Trends in Clinical Breast Density Assessment From the Breast Cancer Surveillance Consortium.

机构信息

Departments of Surgery and Radiology, University of Vermont Cancer Center, University of Vermont, Burlington, VT.

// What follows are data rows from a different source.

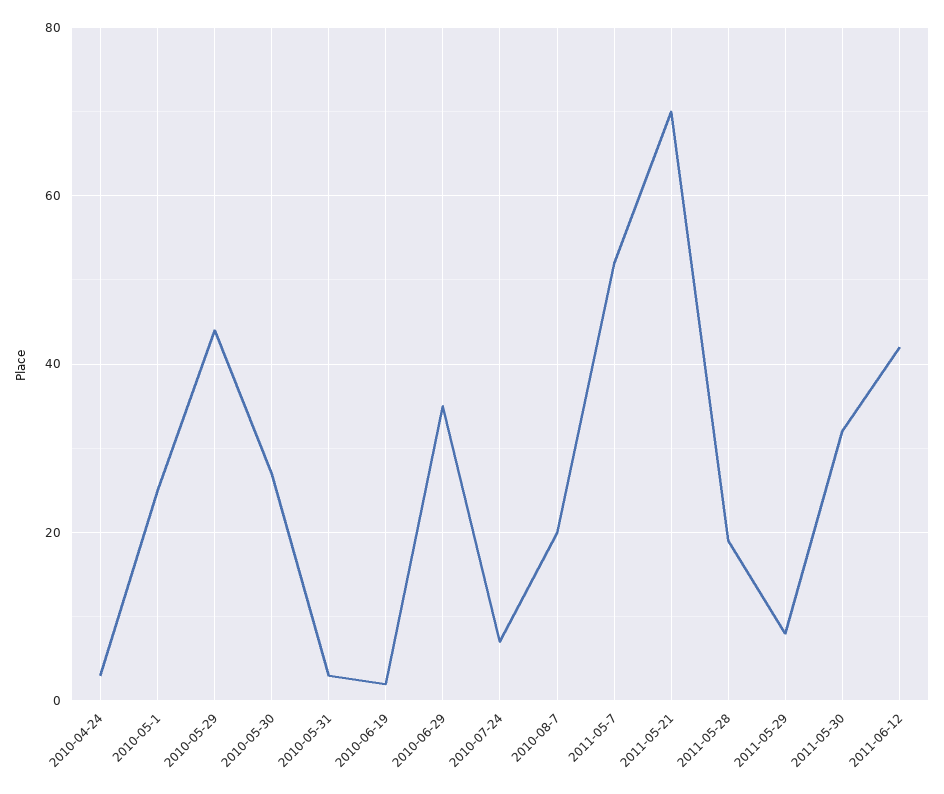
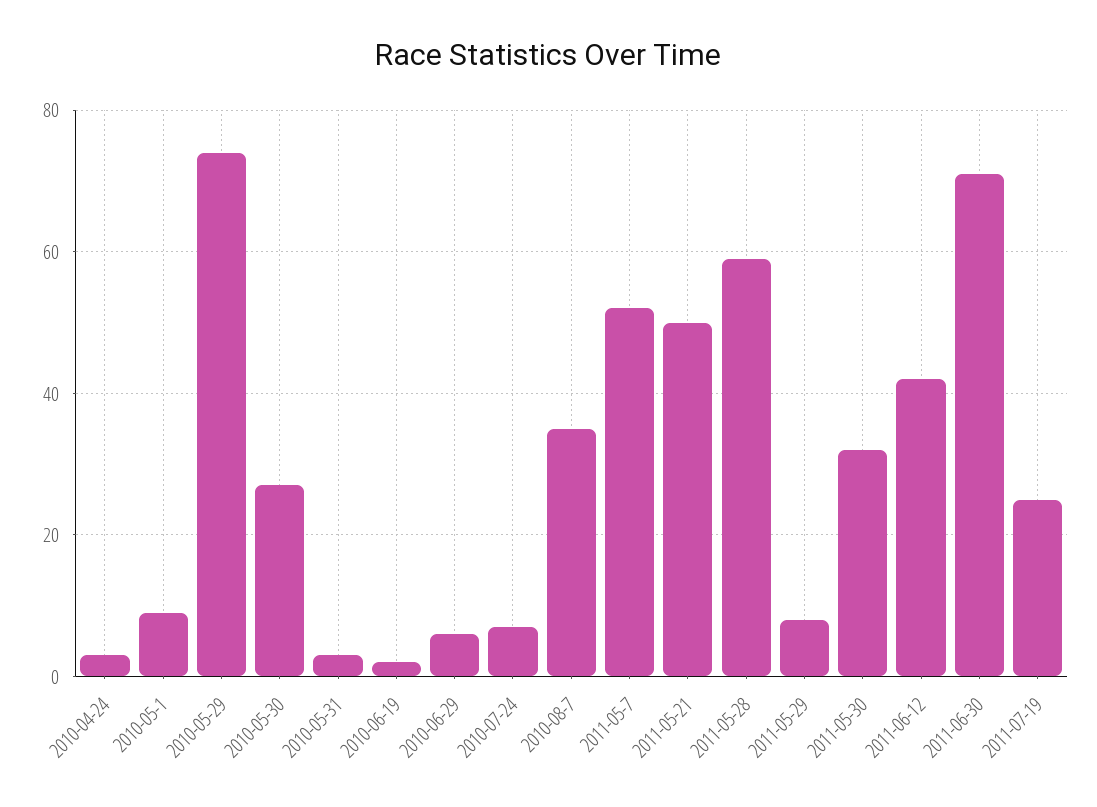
2010-05-1: 25 -> 10
2010-05-29: 45 -> 75
2010-06-29: 35 -> 5
2010-08-7: 20 -> 35
2011-05-21: 70 -> 50
2011-05-28: 20 -> 60
2011-06-30: none -> 70
2011-07-19: none -> 25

Departments of Medicine and Epidemiology and Biostatistics and General Internal Medicine Section, Department of Veterans Affairs, University of California, San Francisco, CA.

出版信息

J Natl Cancer Inst. 2019 Jun 1;111(6):629-632. doi: 10.1093/jnci/djy210.

Abstract

Changes to mammography practice, including revised Breast Imaging Reporting and Data System (BI-RADS) density classification guidelines and implementation of digital breast tomosynthesis (DBT), may impact clinical breast density assessment. We investigated temporal trends in clinical breast density assessment among 2 990 291 digital mammography (DM) screens and 221 063 DBT screens interpreted by 722 radiologists from 144 facilities in the Breast Cancer Surveillance Consortium. After age-standardization, 46.3% (95% CI = 44.1% to 48.6%) of DM screens were assessed as dense (heterogeneously/extremely dense) during the BI-RADS 4th edition era (2005-2013), compared to 46.5% (95% CI = 43.8% to 49.1%) during the 5th edition era (2014-2016) (P = .93 from two-sided generalized score test). Among DBT screens in the BI-RADS 5th edition era, 45.8% (95% CI = 42.0% to 49.7%) were assessed as dense (P = .77 from two-sided generalized score test) compared to 46.5% (95% CI = 43.8% to 49.1%) dense on DM in BI-RADS 5th edition era. Results were similar when examining all four density categories and age subgroups. Clinicians, researchers, and policymakers may reasonably expect stable density distributions across screened populations despite changes to the BI-RADS guidelines and implementation of DBT.

摘要

在乳腺摄影实践中发生的变化,包括修订后的乳腺影像报告和数据系统(BI-RADS)密度分类指南和数字乳腺断层合成术(DBT)的实施,可能会影响临床乳腺密度评估。我们调查了 2990291 例数字乳腺摄影(DM)筛查和 221063 例 DBT 筛查中临床乳腺密度评估的时间趋势,这些筛查由来自 144 个设施的 722 名放射科医生进行解释,这些筛查来自乳腺肿瘤监测联盟。在年龄标准化后,在 BI-RADS 第 4 版时代(2005-2013 年),46.3%(95%CI=44.1%至 48.6%)的 DM 筛查被评估为致密(异质性/极度致密),而在 BI-RADS 第 5 版时代(2014-2016 年)为 46.5%(95%CI=43.8%至 49.1%)(双侧广义得分检验 P=0.93)。在 BI-RADS 第 5 版时代的 DBT 筛查中,45.8%(95%CI=42.0%至 49.7%)被评估为致密(双侧广义得分检验 P=0.77),而在 BI-RADS 第 5 版时代的 DM 中,46.5%(95%CI=43.8%至 49.1%)被评估为致密。当检查所有四个密度类别和年龄亚组时,结果相似。尽管 BI-RADS 指南发生变化并实施了 DBT,但临床医生、研究人员和政策制定者可能会合理地期望在筛查人群中保持稳定的密度分布。